The good news is that there are just a few key reasons why your EPM project may fail. Most organizations, if they are on top of the project, can eliminate implementation issues with a little due diligence:
- Lack of Strategic Vision
Not knowing why you are doing a project in the first place is likely the biggest reason for any project failure, EPM or otherwise. Understanding the difference between EPM solutions and other finance-related software is fundamental to success. EPM isn’t about doing the numbers better or faster (although that’s certainly a benefit). It’s about improving company performance. And if that’s not what you’re focusing on, then don’t start the project.
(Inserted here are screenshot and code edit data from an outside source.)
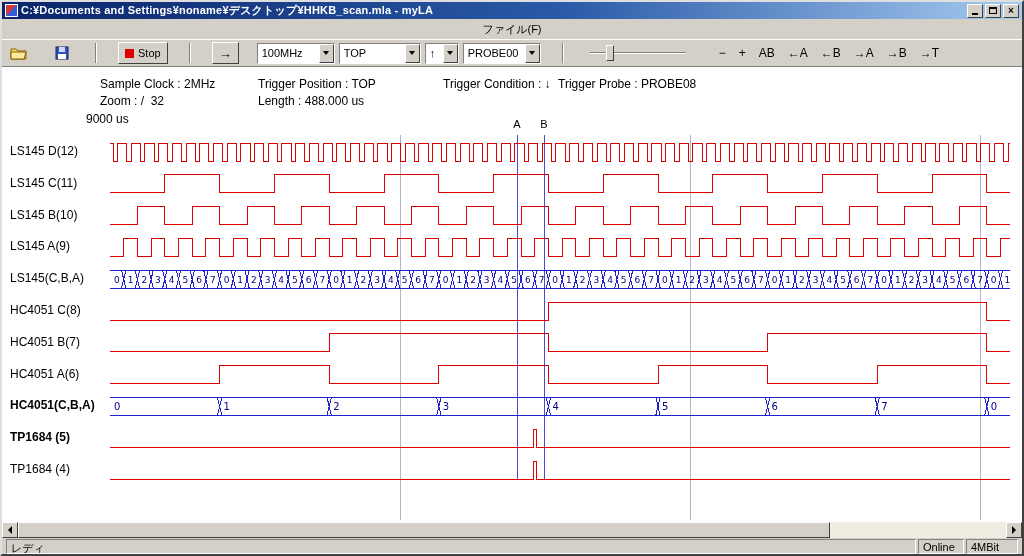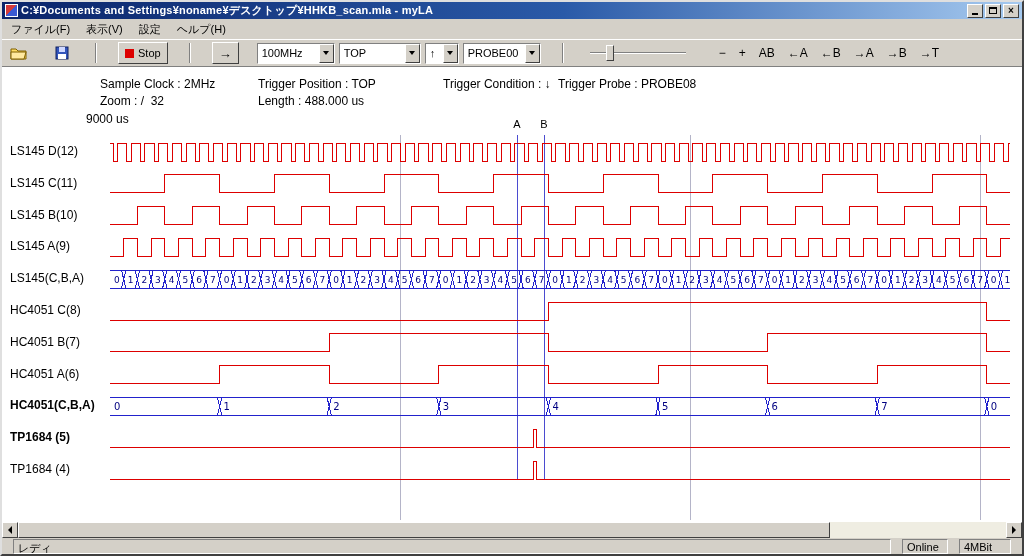--- a/index.html
+++ b/index.html
@@ -17,7 +17,7 @@
   .glyph-max{width:8px;height:7px;border:1px solid #000;border-top-width:2px;}
 
   
-  .menubar{position:absolute;top:18px;left:0;right:0;height:19px;display:flex;align-items:center;background:#d4d0c8;padding:0 1px;}
+  .menubar{position:absolute;top:18px;left:0;right:0;height:19px;display:flex;align-items:center;background:#d4d0c8;padding:0 1px;flex-direction:column;}
   .menu-item{padding:2px 8px;}
 
   

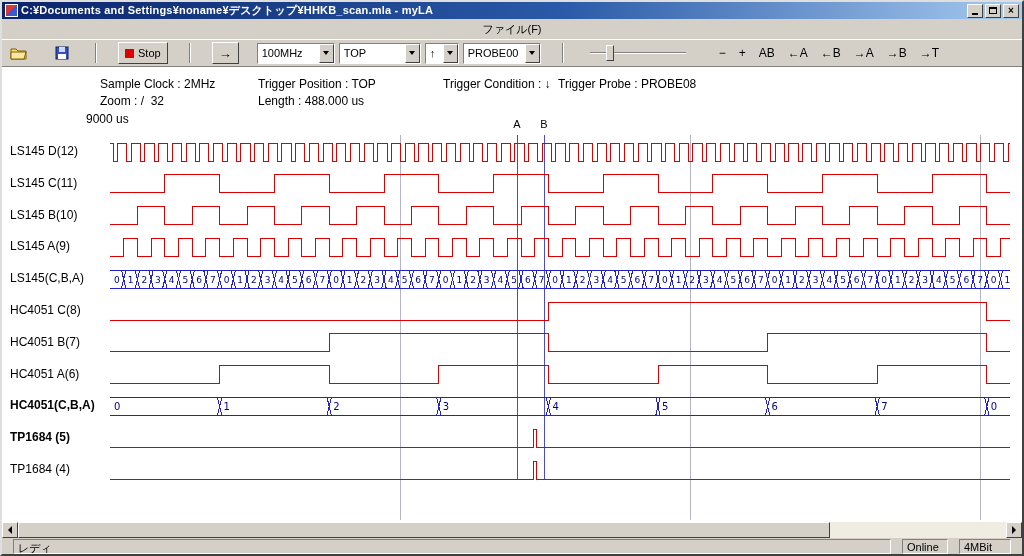--- a/index.html
+++ b/index.html
@@ -58,7 +58,7 @@
   .sb-track{flex:1;}
 
   
-  .statusbar{position:absolute;top:536px;left:0;right:0;height:16px;background:#d4d0c8;display:flex;gap:11px;padding:1px 11px 0;}
+  .statusbar{position:absolute;top:536px;left:0;right:0;height:16px;background:#d4d0c8;display:flex;gap:2px;padding:1px 4px 0;}
   .status-panel{border:1px solid;border-color:#808080 #fff #fff #808080;padding:1px 4px 0;font-size:11px;white-space:nowrap;overflow:hidden;}
   .status-panel.main{flex:1;}
   .status-panel.fixed-online{width:46px;}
- Lack of Functional Skills
EPM is robust software — so project teams certainly need technical skills. But what is too often under-appreciated is that these teams also need functional skills. The software’s implementation may be technically perfect. But that doesn’t mean that users are enabled to easily analyze the relevant business metrics in the most timely way to leverage the software’s capabilities for the most impact.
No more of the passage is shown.